Bruti Liberati è una voce autorevole della magistratura. Da ex capo non solo della Procura di Milano ma anche di una storica corrente dell’Anm, Magistratura democratica, ci ricorda che il contributo delle toghe nel dibattito politico ( sulla giustizia ovviamente) può essere prezioso. E infatti il suo intervento di due giorni fa su La Stampa a proposito delle “dimissioni per opportunità” è tra i più stimolanti in materia. Scrive a partire da Santanchè. Sostiene che affidare all’eventualità di un rinvio a giudizio l’estromissione di una ministra coinvolta in un’indagine significa scaricare troppe responsabilità sui magistrati. Ricorda pure i tanti casi di esponenti politici che, in altri Paesi, si sono dimessi il giorno dopo la pubblicazione di imbarazzanti scoop sul loro conto.
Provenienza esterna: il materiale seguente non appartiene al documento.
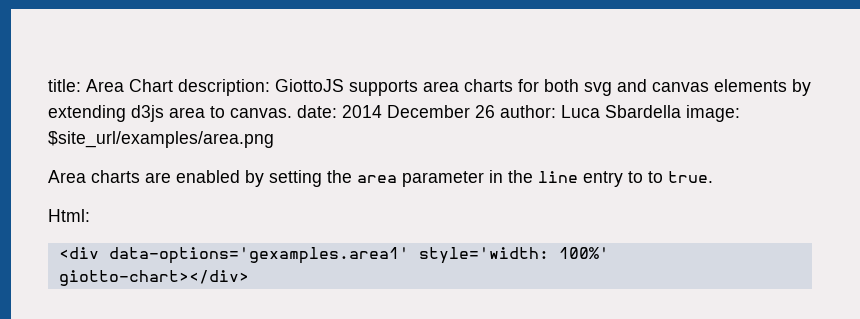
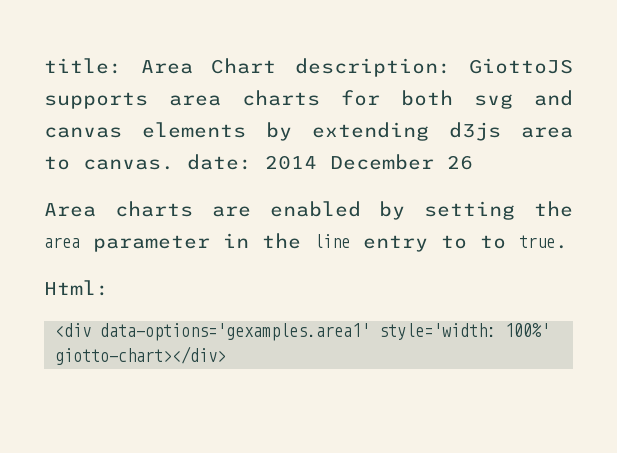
- title: Area Chart description: GiottoJS supports area charts for both svg and canvas elements by extending d3js area to canvas. date: 2014 December 26 author: Luca Sbardella image: $site_url/examples/area.png
+ title: Area Chart description: GiottoJS supports area charts for both svg and canvas elements by extending d3js area to canvas. date: 2014 December 26

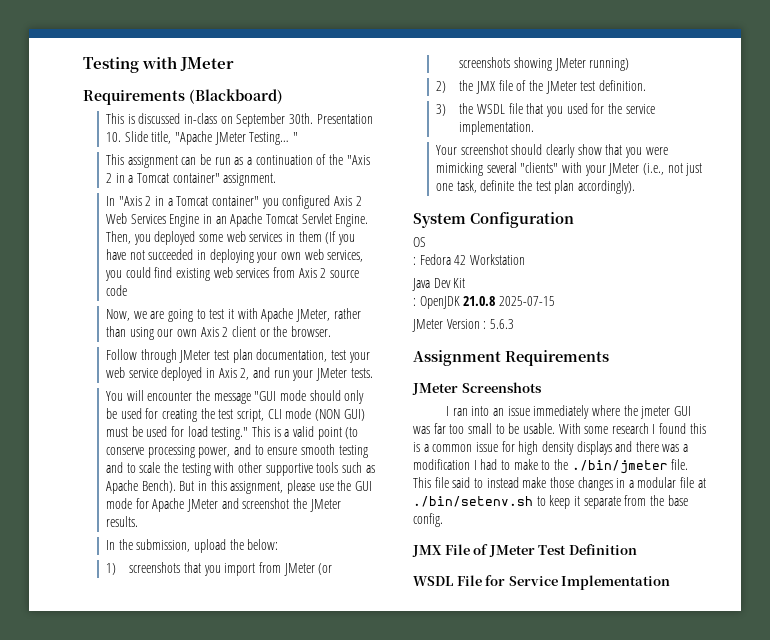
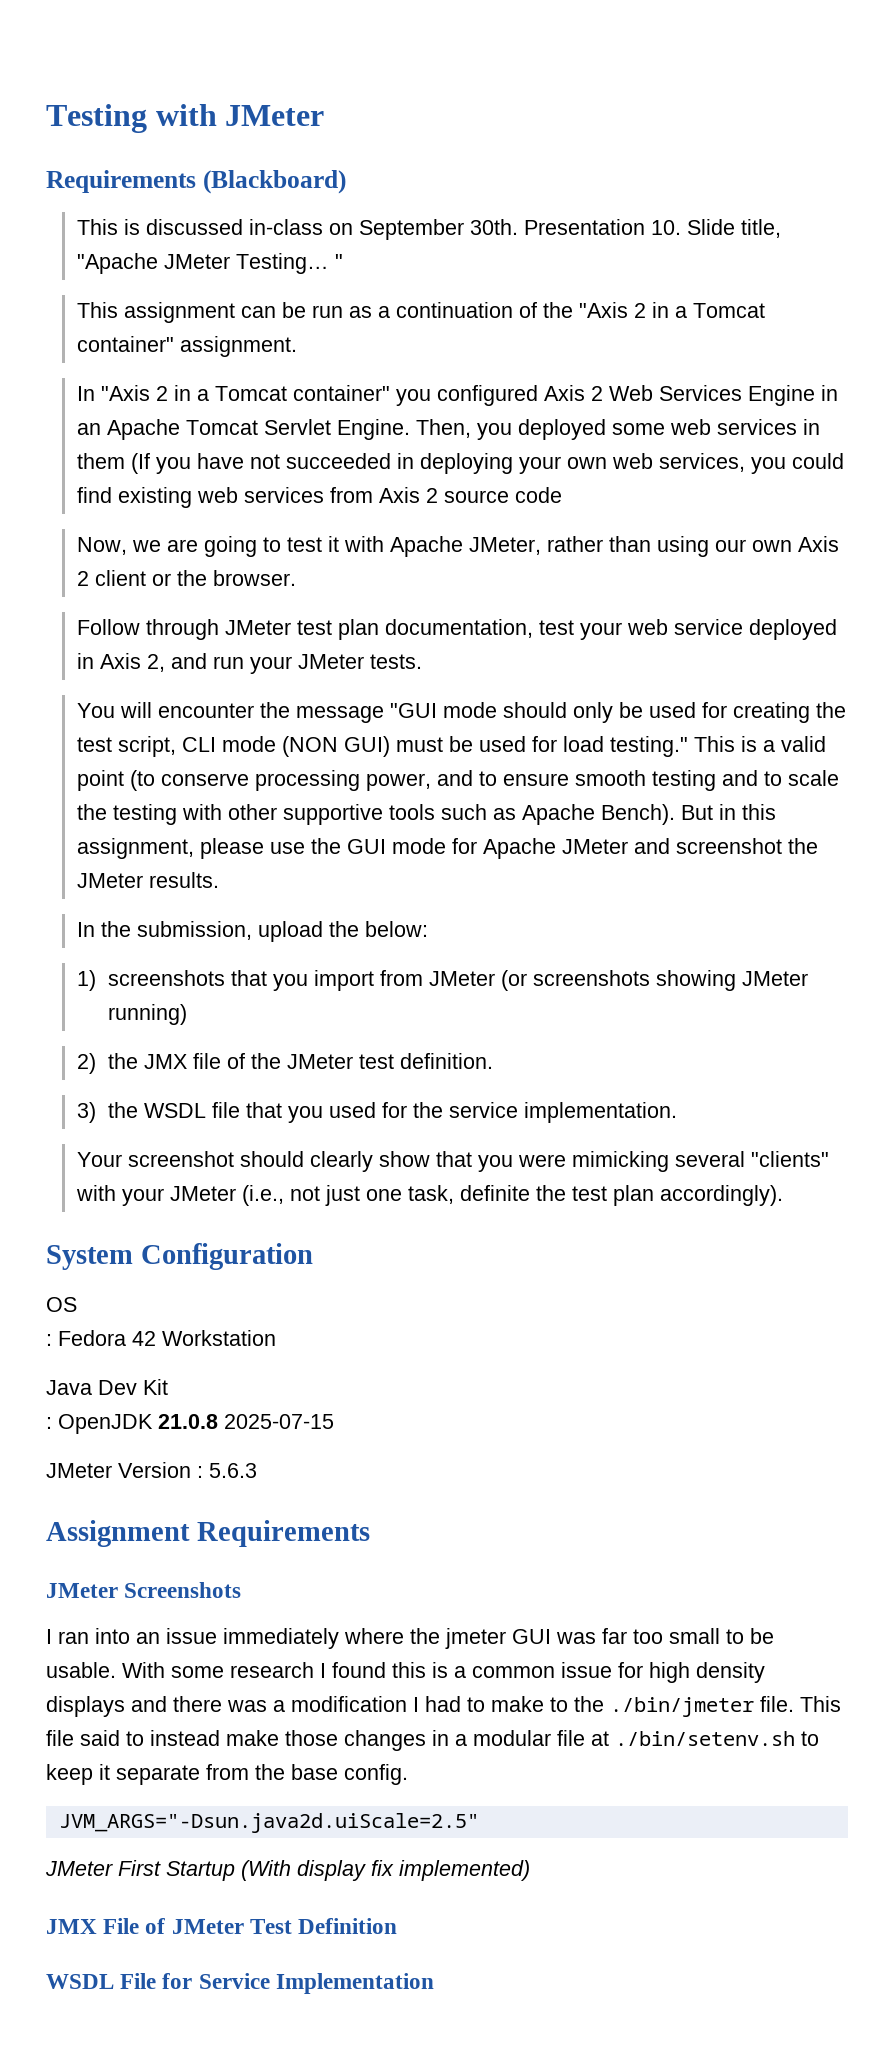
+ JVM_ARGS="-Dsun.java2d.uiScale=2.5"
+ JMeter First Startup (With display fix implemented)

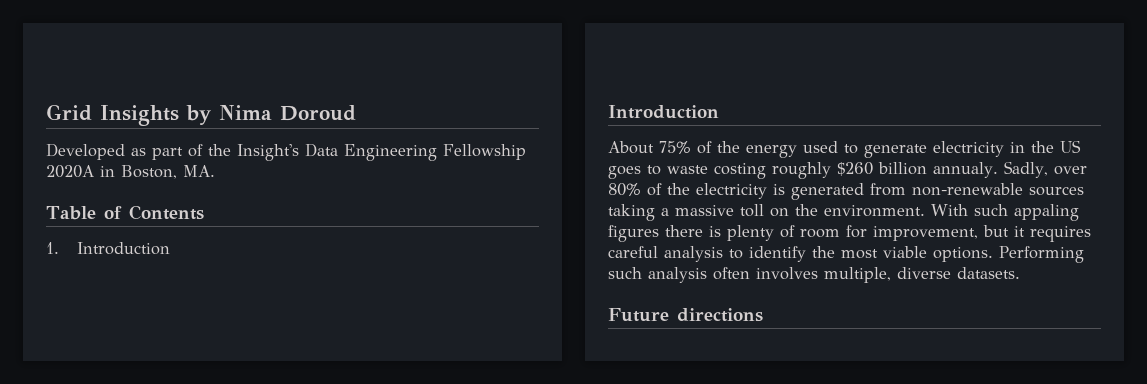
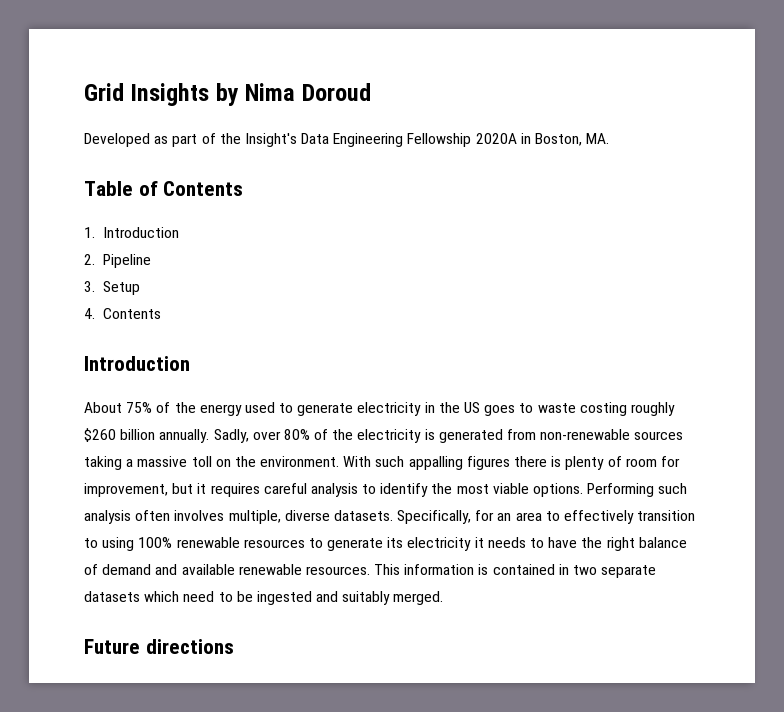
+ 2. Pipeline
+ 3. Setup
+ 4. Contents
- About 75% of the energy used to generate electricity in the US goes to waste costing roughly $260 billion annualy.
+ About 75% of the energy used to generate electricity in the US goes to waste costing roughly $260 billion annually.
- With such appaling figures there is plenty of room for improvement, but it requires careful analysis to identify the most viable options.
+ With such appalling figures there is plenty of room for improvement, but it requires careful analysis to identify the most viable options.
+ Specifically, for an area to effectively transition to using 100% renewable resources to generate its electricity it needs to have the right balance of demand and available renewable resources. This information is contained in two separate datasets which need to be ingested and suitably merged.

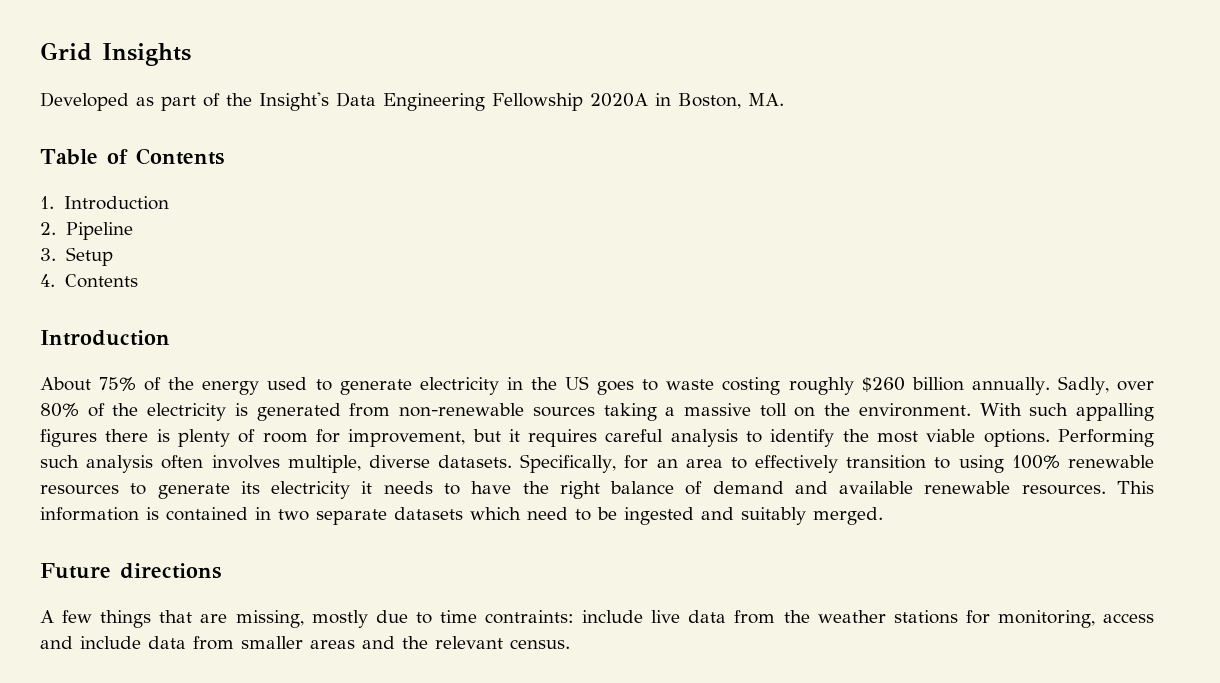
- Grid Insights by Nima Doroud
+ Grid Insights
+ A few things that are missing, mostly due to time contraints: include live data from the weather stations for monitoring, access and include data from smaller areas and the relevant census.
Poi aggiunge, con una certa serenità, un dettaglio devastante: in diversi di quei casi, il politico in questione è risultato innocente ( l’ex presidente della Repubblica tedesco Wulff) o addirittura, tanto per tener vivo il parallelo con Santanchè, la pubblica accusa ha chiesto, nei suoi confronti, l’archiviazione ( l’aspirante presidente della Francia Strauss- Kahn). Dopodiché, conclude Bruti Liberati, il quarto potere, quello della stampa, non può essere ignorato, né si può ingigantire quello di noi toghe. Ecco, qui il passaggio è delicatissimo.

Da giornalisti vorremmo chiedere a Bruti Liberati:

e perché mai noi dovremmo avere il potere di silurare politici innocenti? Detto proprio così: gentilissimo procuratore, perché mai? Dovremmo incenerire il principio per cui è sempre meglio lasciare impuniti cento colpevoli che infliggere una condanna ingiusta a un solo innocente: il cardine del diritto penale liberale. Sostenere il contrario, cioè che il semplice sospetto avanzato da un’inchiesta giornalistica deve produrre la fine di una carriera politica, persino a costo di scoprire che il poveretto era estraneo alle accuse, be’ no, proprio no.

È la fine della democrazia. Il macello delle classi dirigenti, lasciate nelle mani degli interessi, incontrollabili dalla rappresentanza democratica, che possono muoversi dietro un’inchiesta giornalistica. Meglio non santificare nessuno. E lei, procuratore Bruti Liberati, non santifichi neppure noi giornalisti, che possiamo essere più o meno onesti o sospettabili esattamente al pari degli altri.